\( \left\lvert\, \leftarrow \begin{array}{l}\text { Paul and Donna Petrie invested } \$ 25,000 \text {, part at } 4 \% \text { simple interest and the rest at } 7 \% \text { simple interest for a period of } 1 \text { year. How much did they invest at each rate if their } \\ \text { total annual interest from both investments was } \$ 1030 \text { ? } \\ \text { The amount invested at } 4 \% \text { is } \$ \square \text {. } \\ \text { The amount invested at } 7 \% \text { is } \$ \square \text {. }\end{array} . \begin{array}{l}\text {. }\end{array}\right. \).

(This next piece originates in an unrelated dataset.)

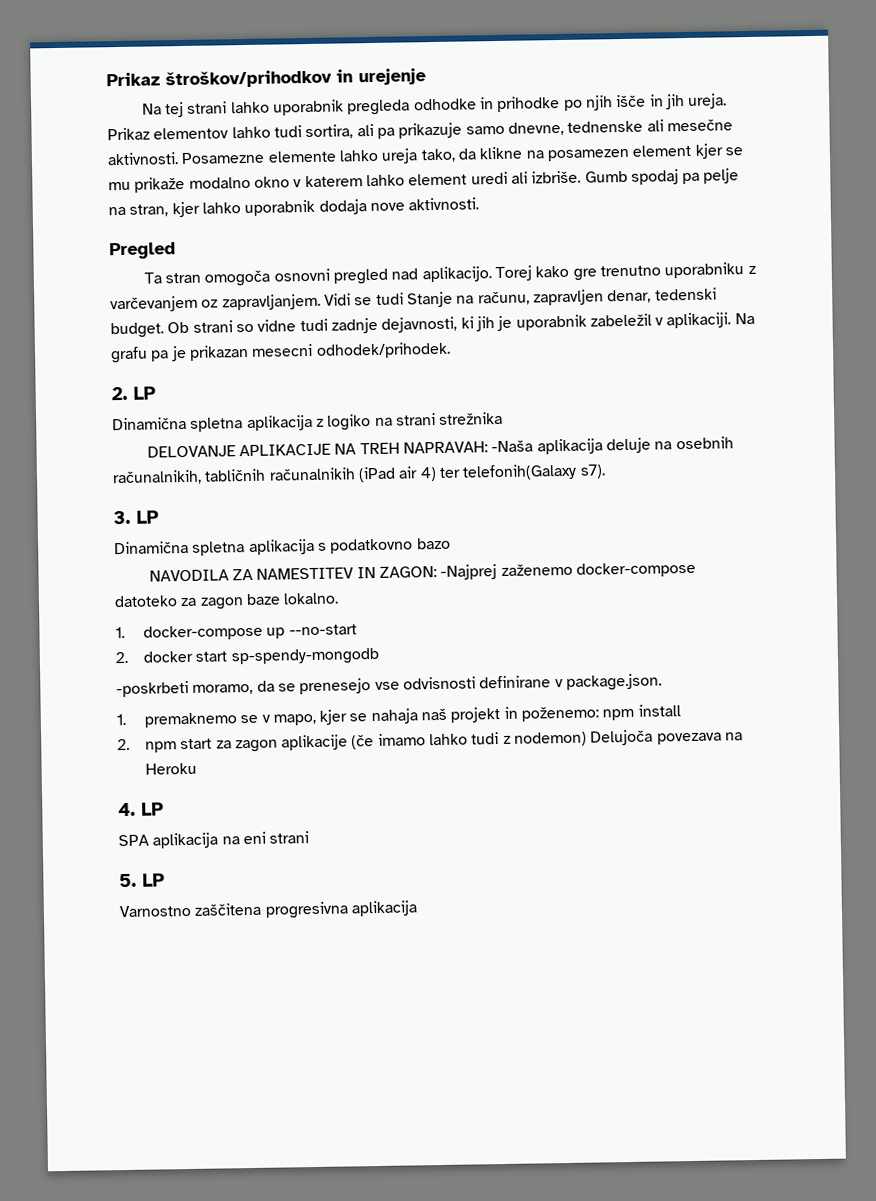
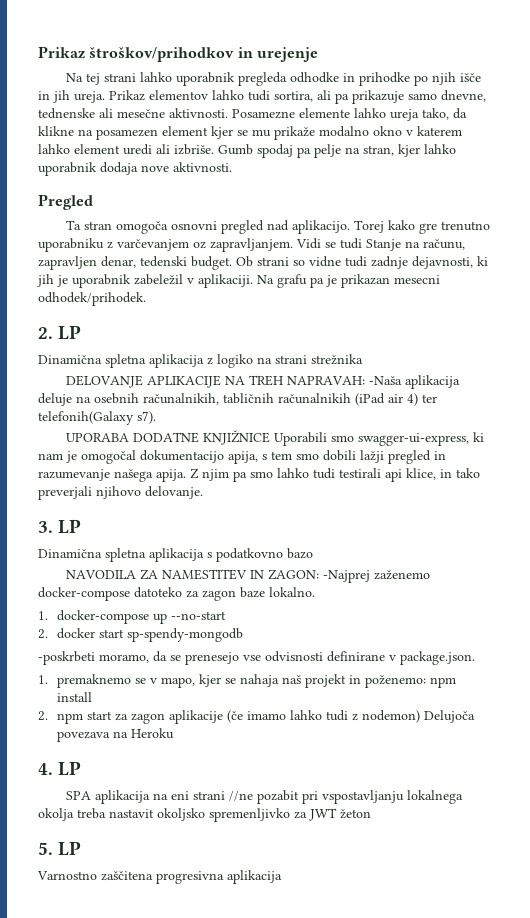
+ UPORABA DODATNE KNJIŽNICE Uporabili smo swagger-ui-express, ki nam je omogočal dokumentacijo apija, s tem smo dobili lažji pregled in razumevanje našega apija. Z njim pa smo lahko tudi testirali api klice, in tako preverjali njihovo delovanje.
- SPA aplikacija na eni strani
+ SPA aplikacija na eni strani //ne pozabit pri vspostavljanju lokalnega okolja treba nastavit okoljsko spremenljivko za JWT žeton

Let's label the amount invested at 4% as \( x \). Therefore, the amount invested at 7% will be \( 25,000 - x \). The interest from the 4% investment for one year is \( 0.04x \), and the interest from the 7% investment is \( 0.07(25,000 - x) \). According to the information given, the total interest from both investments is $1030, leading to the equation: \[ 0.04x + 0.07(25,000 - x) = 1030 \] Solving that, we have: \[ 0.04x + 1750 - 0.07x = 1030 \] \[ -0.03x + 1750 = 1030 \] \[ -0.03x = 1030 - 1750 \] \[ -0.03x = -720 \] \[ x = \frac{-720}{-0.03} = 24000 \] Thus, the amount invested at 4% is \( 24000 \), and the amount at 7% is: \[ 25000 - 24000 = 1000 \] So, Paul and Donna invested \( \$24000 \) at 4% and \( \$1000 \) at 7%. Investing your money wisely has a deep-rooted history, especially in the context of simple interest. Simple interest was a popular concept in ancient Mesopotamia, where merchants and lenders documented transactions and contracts on clay tablets, ensuring fair returns on investments for both parties. Fast forward to today, and understanding simple interest is still fundamental for anyone wanting to dip their toes into the world of finance! When tackling interest problems, an essential tip is to clearly define variables at the start. Many make the mistake of mixing up amounts or percentages. Always set your variables, write out your equations neatly, and check your work meticulously as you solve. This will help prevent small mistakes from leading to incorrect conclusions!